Positiv sei, dass Schwarz-Rot einen erneuten Versuch starten wolle, Gentechnikanbau-Verbote bundesweit einheitlich zu regeln. "Ein Gentechnikgesetz muss flächendeckende Anbauverbote rechtssicher ermöglichen und darf nicht zu einem Gentech-Flickenteppich in Deutschland führen", forderte Weiger.

Bei der Aufarbeitung des Dieselskandals seien Union und SPD allerdings "geradezu feige", sagte Weiger. "Weder die Blaue Plakette, die eine Voraussetzung wäre, um pauschale Fahrverbote in Städten noch zu verhindern, noch ein Verkaufsstopp für Diesel-Neuwagen mit zu hohen Realemissionen sind offenbar Teil der GroKo-Vereinbarungen. Den Kommunen ein bisschen mehr Geld für die Luftreinhaltung zur Verfügung zu stellen, das reicht nicht, um die massiven Verfehlungen der Autokonzerne auszubügeln", so Weiger. Auch das so genannte "Beschleunigungsgesetz" drohe zu einem Reinfall zu werden, wenn keine klaren ökologischen Leitplanken gezogen würden. "

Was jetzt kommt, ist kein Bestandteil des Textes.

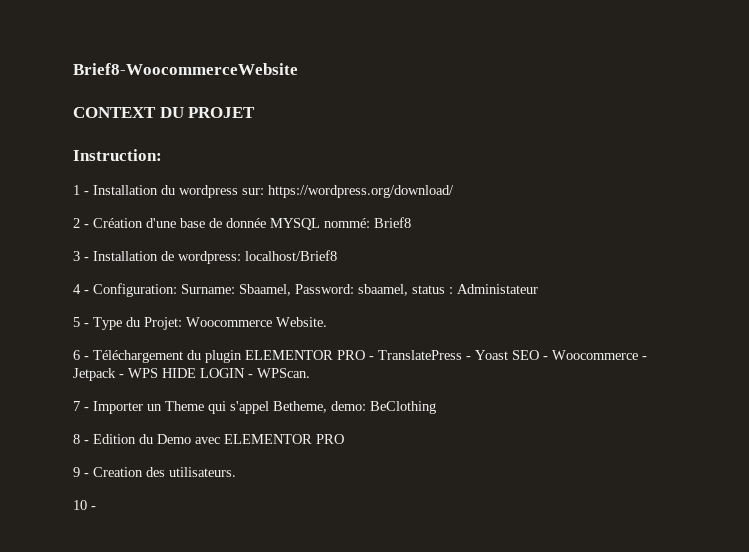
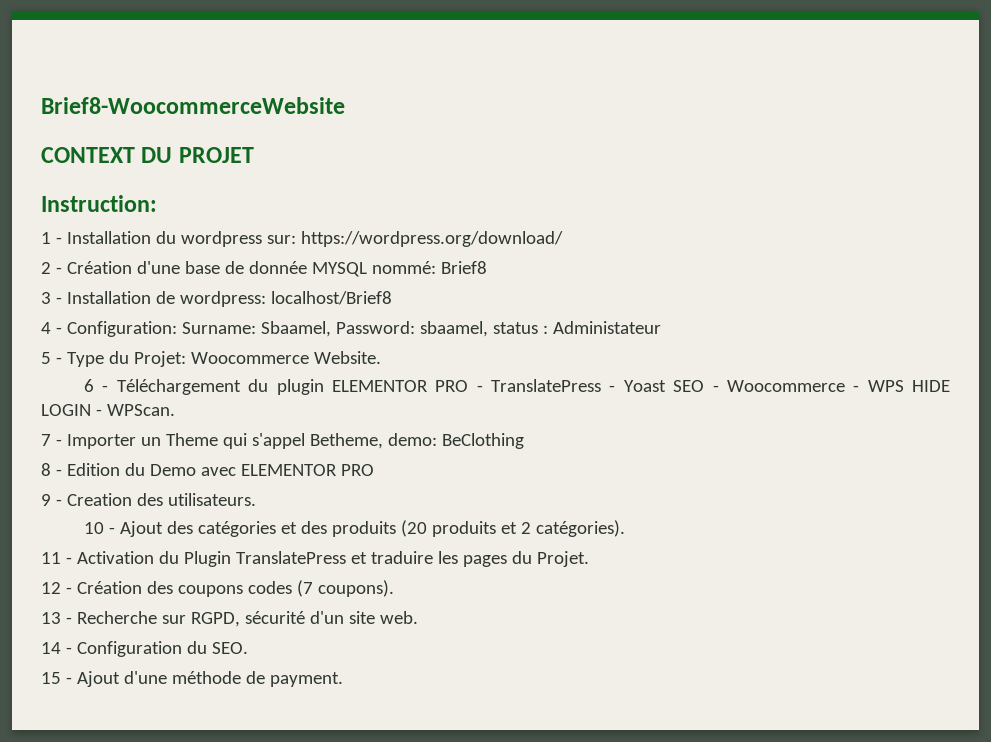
- 6 - Téléchargement du plugin ELEMENTOR PRO - TranslatePress - Yoast SEO - Woocommerce - Jetpack - WPS HIDE LOGIN - WPScan.
+ 6 - Téléchargement du plugin ELEMENTOR PRO - TranslatePress - Yoast SEO - Woocommerce - WPS HIDE LOGIN - WPScan.
- 10 -
+ 10 - Ajout des catégories et des produits (20 produits et 2 catégories).
+ 11 - Activation du Plugin TranslatePress et traduire les pages du Projet.
+ 12 - Création des coupons codes (7 coupons).
+ 13 - Recherche sur RGPD, sécurité d'un site web.
+ 14 - Configuration du SEO.
+ 15 - Ajout d'une méthode de payment.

Ausgebaut werden müssen die auf Ökostrom basierende E-Mobilität im Güter- und Personenverkehr vor allem auf der Schiene, nicht die Autobahnen und Straßen, die unsere ohnehin zu kleinen Naturgebiete in Deutschland noch weiter zerschneiden. Und gerade bei einer beschleunigten Infrastrukturplanung müssen insgesamt mehr Bürgerbeteiligung und mehr demokratische Mitwirkung garantiert sein", forderte Weiger.

Die Äußerungen zum Freihandelsabkommen CETA im Beschluss kritisierte der BUND-Vorsitzende als "Augenwischerei". "CETA ist kein zukunftsweisendes Abkommen, sondern höchst intransparent. Demokratische und umweltpolitische Errungenschaften aus Jahrzehnten drohen dem Wachstumsparadigma zum Opfer zu fallen", sagte Weiger.